Taking an antidepressant can lead to significant personality changes, likely for the better, a new study finds.
The study looked at the effects of taking selective serotonin reuptake inhibitors (SSRIs), which are widely used to treat depression today, and found that those who took these antidepressants experienced more positive emotions, were more outgoing and more emotionally stable in the long-term.
"Our findings lead us to propose a new model of antidepressant mechanism," said Tony Z. Tang of Northwestern University in Chicago. "Our data suggests that modern antidepressants work partly by correcting key personality risk factors of depression."
Neuroticism and extroversion
Tang and colleagues studied the effects of the SSRI paroxetine (Paxil and Seroxat) as compared to a placebo in a trial involving 240 adults with major depressive disorder.
Those taking the paroxetine showed substantial improvements in their depression compared to those taking a placebo, as has been shown in many other studies. But the SSRI-takers also saw a significant decrease in neuroticism and an increase in extroversion compared to those taking the placebo.
Neuroticism and extraoversion are two fundamental parts of human personalities. Neuroticism refers to a tendency to experience negative emotions and emotional instability, whereas extroversion refers not only to socially outgoing behavior but also to dominance and a tendency to experience positive emotions.

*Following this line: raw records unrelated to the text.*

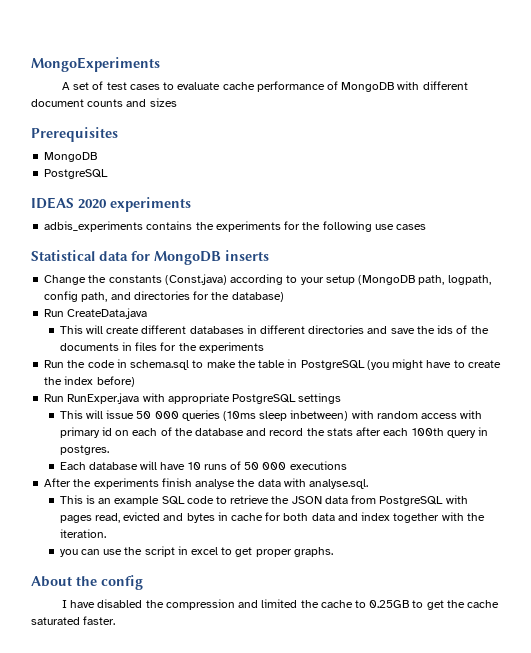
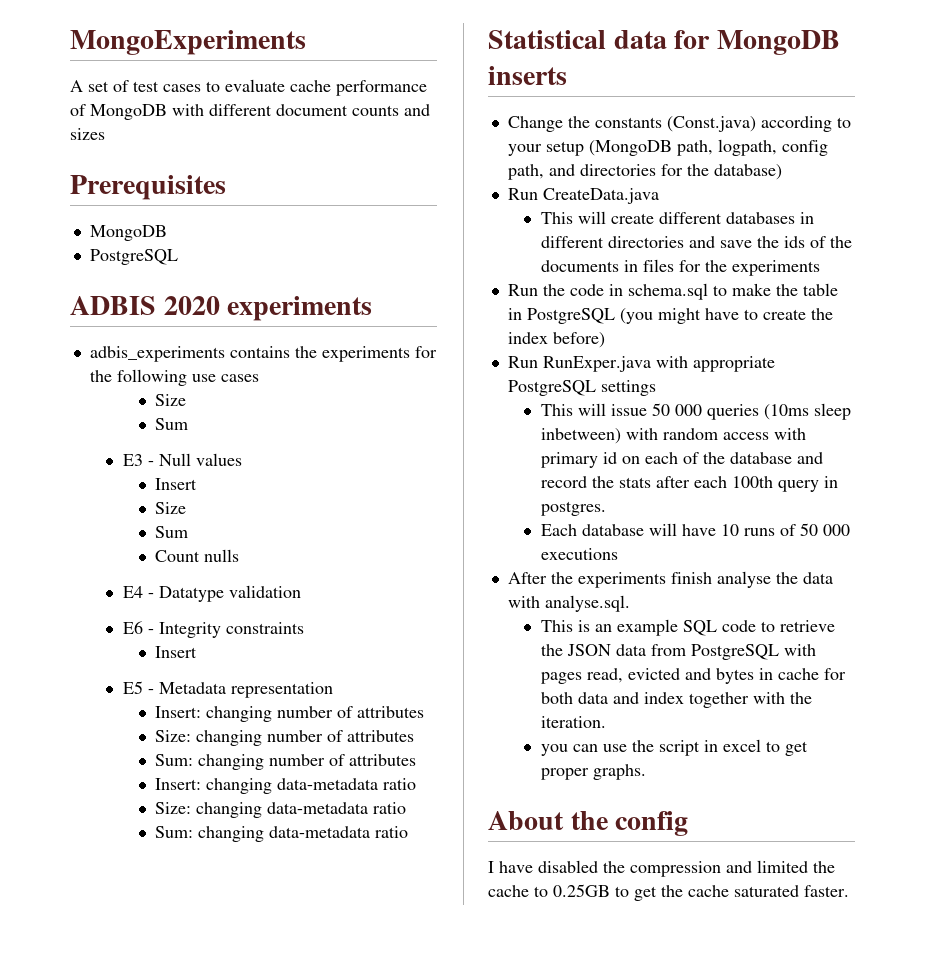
- IDEAS 2020 experiments
+ ADBIS 2020 experiments
  adbis_experiments contains the experiments for the following use cases
+ Size
+ Sum
+ E3 - Null values
+ Insert
+ Size
+ Sum
+ Count nulls
+ E4 - Datatype validation
+ E6 - Integrity constraints
+ Insert
+ E5 - Metadata representation
+ Insert: changing number of attributes
+ Size: changing number of attributes
+ Sum: changing number of attributes
+ Insert: changing data-metadata ratio
+ Size: changing data-metadata ratio
+ Sum: changing data-metadata ratio

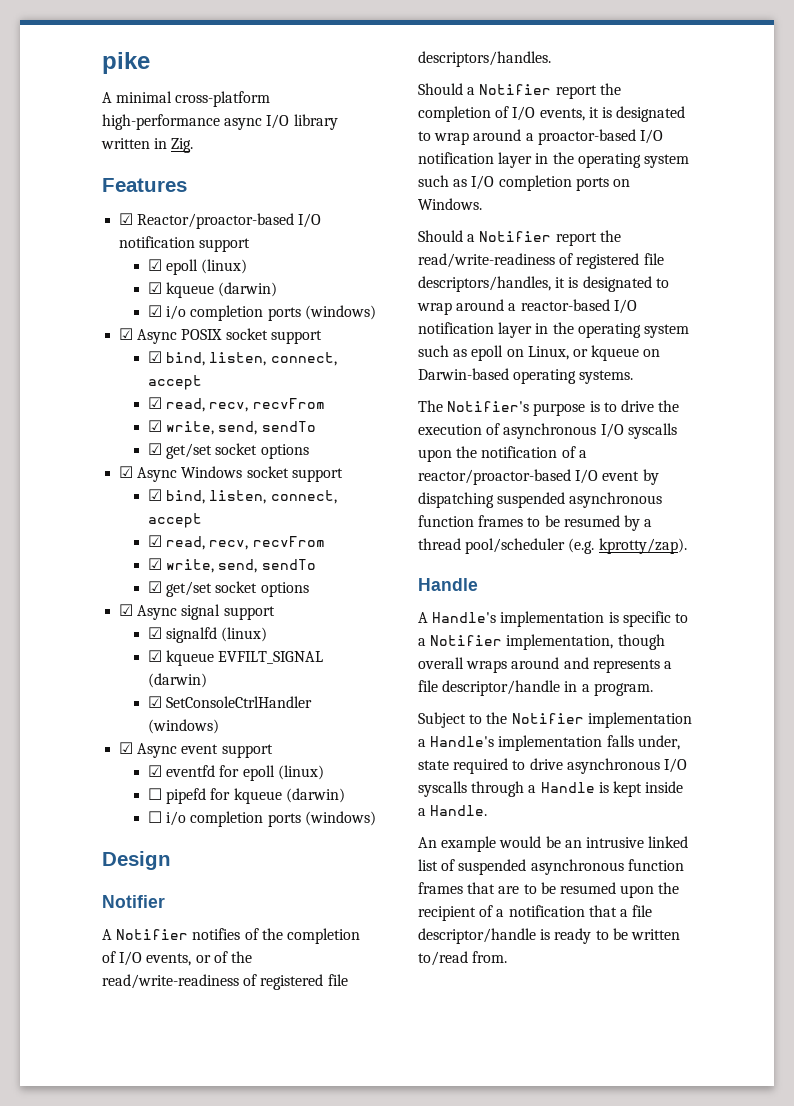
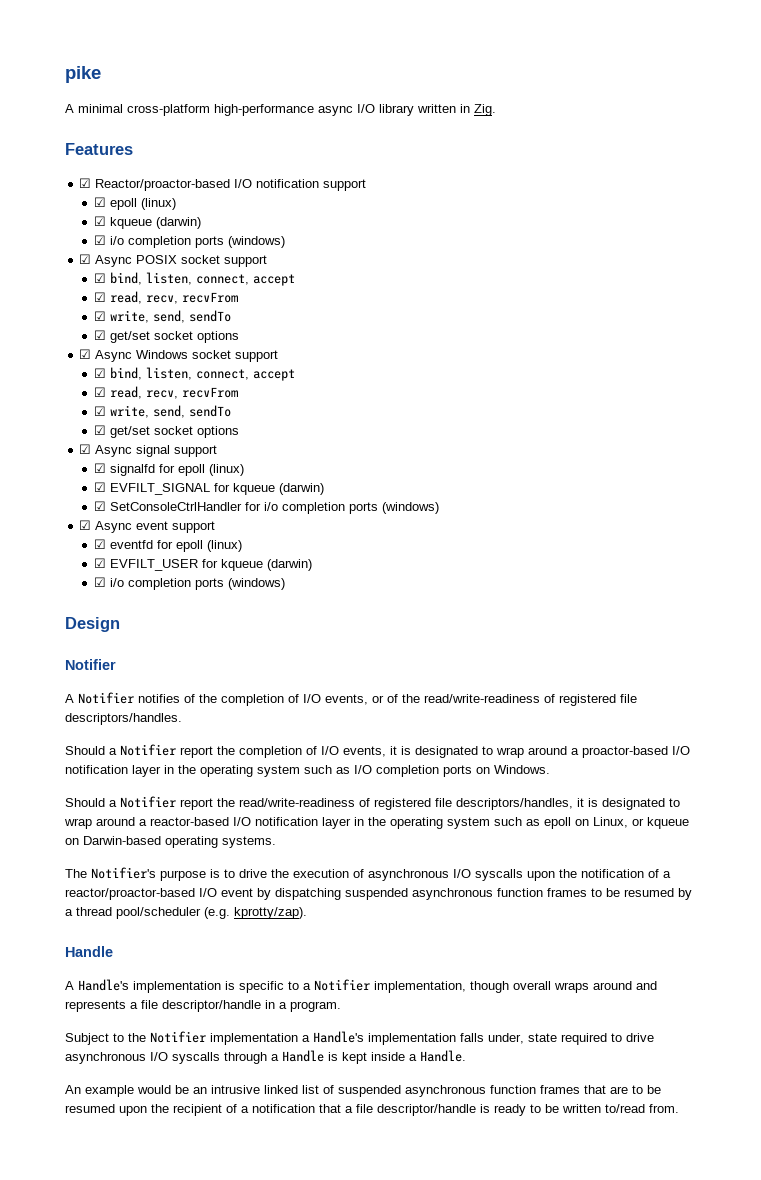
- ☑ signalfd (linux)
- ☑ kqueue EVFILT_SIGNAL (darwin)
+ ☑ signalfd for epoll (linux)
+ ☑ EVFILT_SIGNAL for kqueue (darwin)
- ☑ SetConsoleCtrlHandler (windows)
+ ☑ SetConsoleCtrlHandler for i/o completion ports (windows)
- ☐ pipefd for kqueue (darwin)
- ☐ i/o completion ports (windows)
+ ☑ EVFILT_USER for kqueue (darwin)
+ ☑ i/o completion ports (windows)

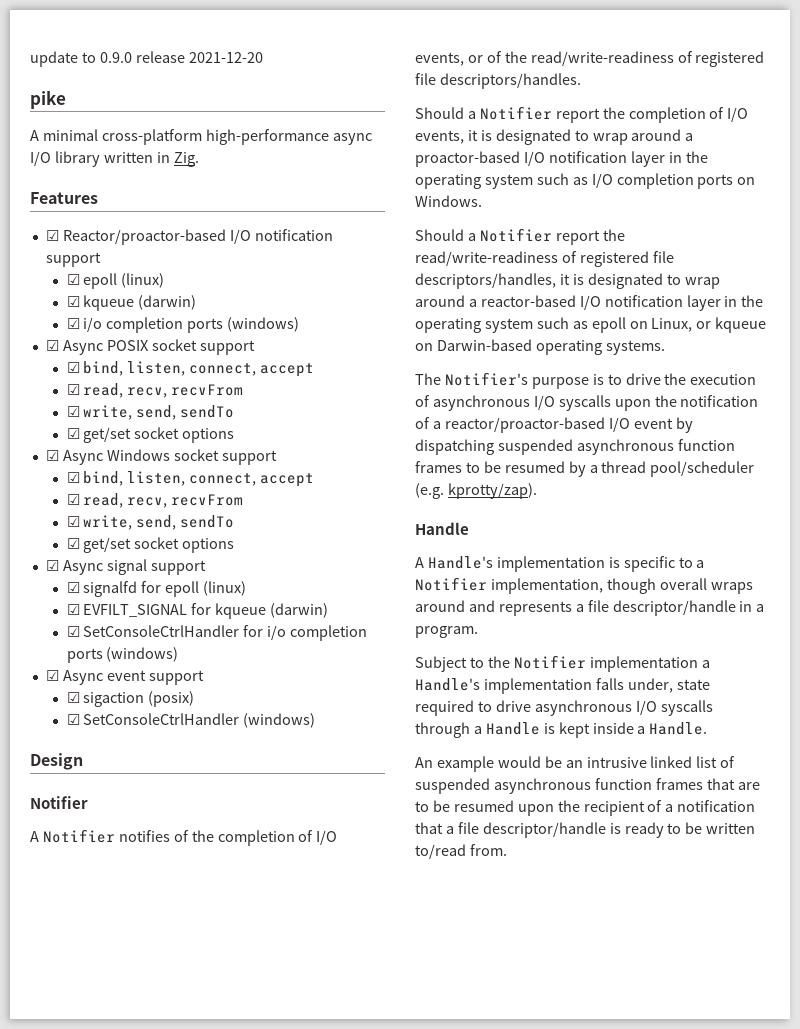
+ update to 0.9.0 release 2021-12-20
- ☑ eventfd for epoll (linux)
- ☑ EVFILT_USER for kqueue (darwin)
- ☑ i/o completion ports (windows)
+ ☑ sigaction (posix)
+ ☑ SetConsoleCtrlHandler (windows)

Recent research has found that neuroticism is a key risk factor of depression, and that there is substantial overlap in the genes associated with high neuroticism and the genes associated with depression.
Both neuroticism and extraversion are associated with the brain's serotonin system, which is targeted by SSRI antidepressants.
Sixty-nine of the original 120 people who took paroxetine followed up with researchers for one year. The changes in levels of neuroticism and extroversion before and after treatment for those antidepressant users were compared to placebo patients who showed the same amount of improvement in their depression symptoms. The study found that there was 6.8 times as much change on neuroticism and 3.5 times as much change on extroversion in those who took paroxetine as in placebo patients.
The findings provide evidence against the common assumption that personality changes during SSRI treatment occur only as a byproduct of alleviating depressive symptoms, the researchers note. Several alternative explanations could be considered.
"One possibility is that the biochemical properties of SSRIs directly produce real personality change," the researchers wrote in the December issue of the journal Archives of General Psychiatry. And because neuroticism is an important risk factor for depression, it may have been improvements in neuroticism that contributed to the improvements in depression, they added.
In this study, the advantage of paroxetine over placebo in changing personality appears far more drastic than its advantage over placebo in alleviating depression, the researchers note. SSRIs also could effectively treat many anxiety disorders and eating disorders, conditions for which high neuroticism and low extroversion may also be key risk factors.
SSRIs perhaps can be viewed as personality-normalizing agents, useful in treating many disorders associated with high neuroticism and low extroversion, the researchers conclude, though Tang notes that the findings must be reproduced in other studies before any firm conclusions can be drawn.
The work was supported by the National Institute of Mental Health; GlaxoSmithKline provided medications and placebo pills.